3. Le principe d’égalité de traitement, qui exige que des situations comparables ne soient pas traitées de manière différente et que des situations différentes ne soient pas traitées de manière égale, à moins qu’un tel traitement ne soit objectivement justifié, constitue un principe général du droit de l’Union, consacré par les articles 20 et 21 de la charte des droits fondamentaux de l’Union européenne.

(cf. points 54-55)

4. La Cour a souligné, dans l’arrêt du 18 mai 1982, AM & S Europe/Commission, 155/79, au sujet du principe de la protection de la confidentialité dans les procédures de vérification en matière de droit de la concurrence, que ce domaine du droit de l’Union doit tenir compte des principes et des conceptions communs aux droits des États membres en ce qui concerne le respect de la confidentialité à l’égard, notamment, de certaines communications entre les avocats et leurs clients. À cette fin, la Cour a opéré une comparaison des différents droits nationaux. Elle a reconnu, sur la base de cette comparaison, que, si certaines conditions étaient remplies, la confidentialité des communications entre les avocats et leurs clients devait être protégée au titre du droit de l’Union.

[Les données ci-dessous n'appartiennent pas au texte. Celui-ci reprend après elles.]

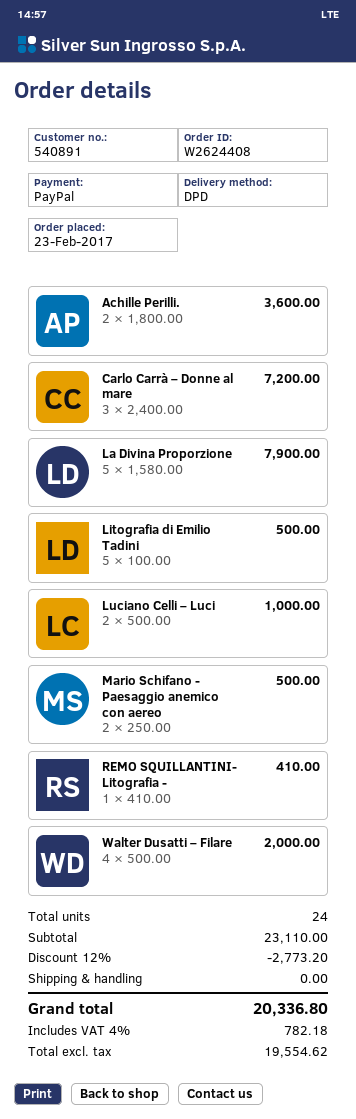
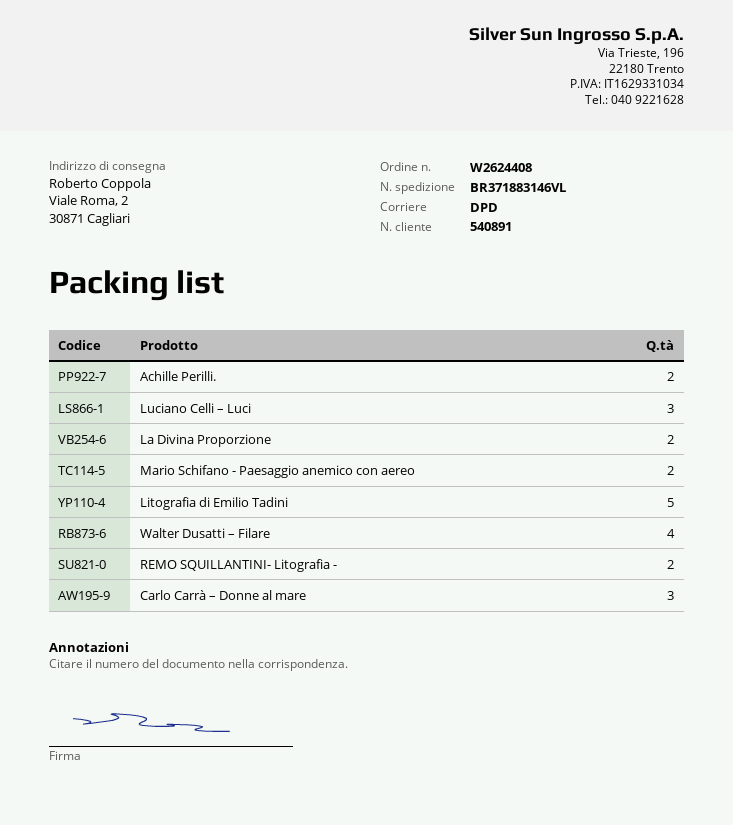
La Divina Proporzione: 5 -> 2
Luciano Celli – Luci: 2 -> 3
REMO SQUILLANTINI- Litografia -: 1 -> 2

Au cours des années qui se sont écoulées depuis le prononcé de l’arrêt AM & S Europe/Commission, aucune tendance prépondérante en faveur d’une protection de la confidentialité des communications au sein d’une entreprise ou d’un groupe avec des avocats internes ne peut être dégagée en ce qui concerne les ordres juridiques des 27 États membres de l’Union européenne. La situation juridique au sein des États membres de l’Union n’a donc pas évolué dans une mesure justifiant d’envisager un développement de la jurisprudence dans le sens d’une reconnaissance, aux avocats internes, du bénéfice de la protection de la confidentialité.

En outre, si le règlement nº 1/2003, relatif à la mise en oeuvre des règles de concurrence prévues aux articles 81 et 82 du traité, a apporté un grand nombre de modifications aux règles de procédure relatives au droit de la concurrence de l’Union, lesdites règles ne contiennent aucun indice susceptible d’établir qu’elles imposent une assimilation des avocats exerçant à titre indépendant et des avocats salariés en ce qui concerne la protection de la confidentialité des communications, ce principe ne faisant aucunement l’objet dudit règlement, qui vise à renforcer l’étendue des pouvoirs d’inspection de la Commission, notamment en ce qui concerne les documents susceptibles de faire l’objet de telles mesures. La modification des règles de procédure en matière de droit de la concurrence, résultant notamment dudit règlement, ne saurait donc non plus justifier un revirement de la jurisprudence établie par l’arrêt AM & S Europe/Commission.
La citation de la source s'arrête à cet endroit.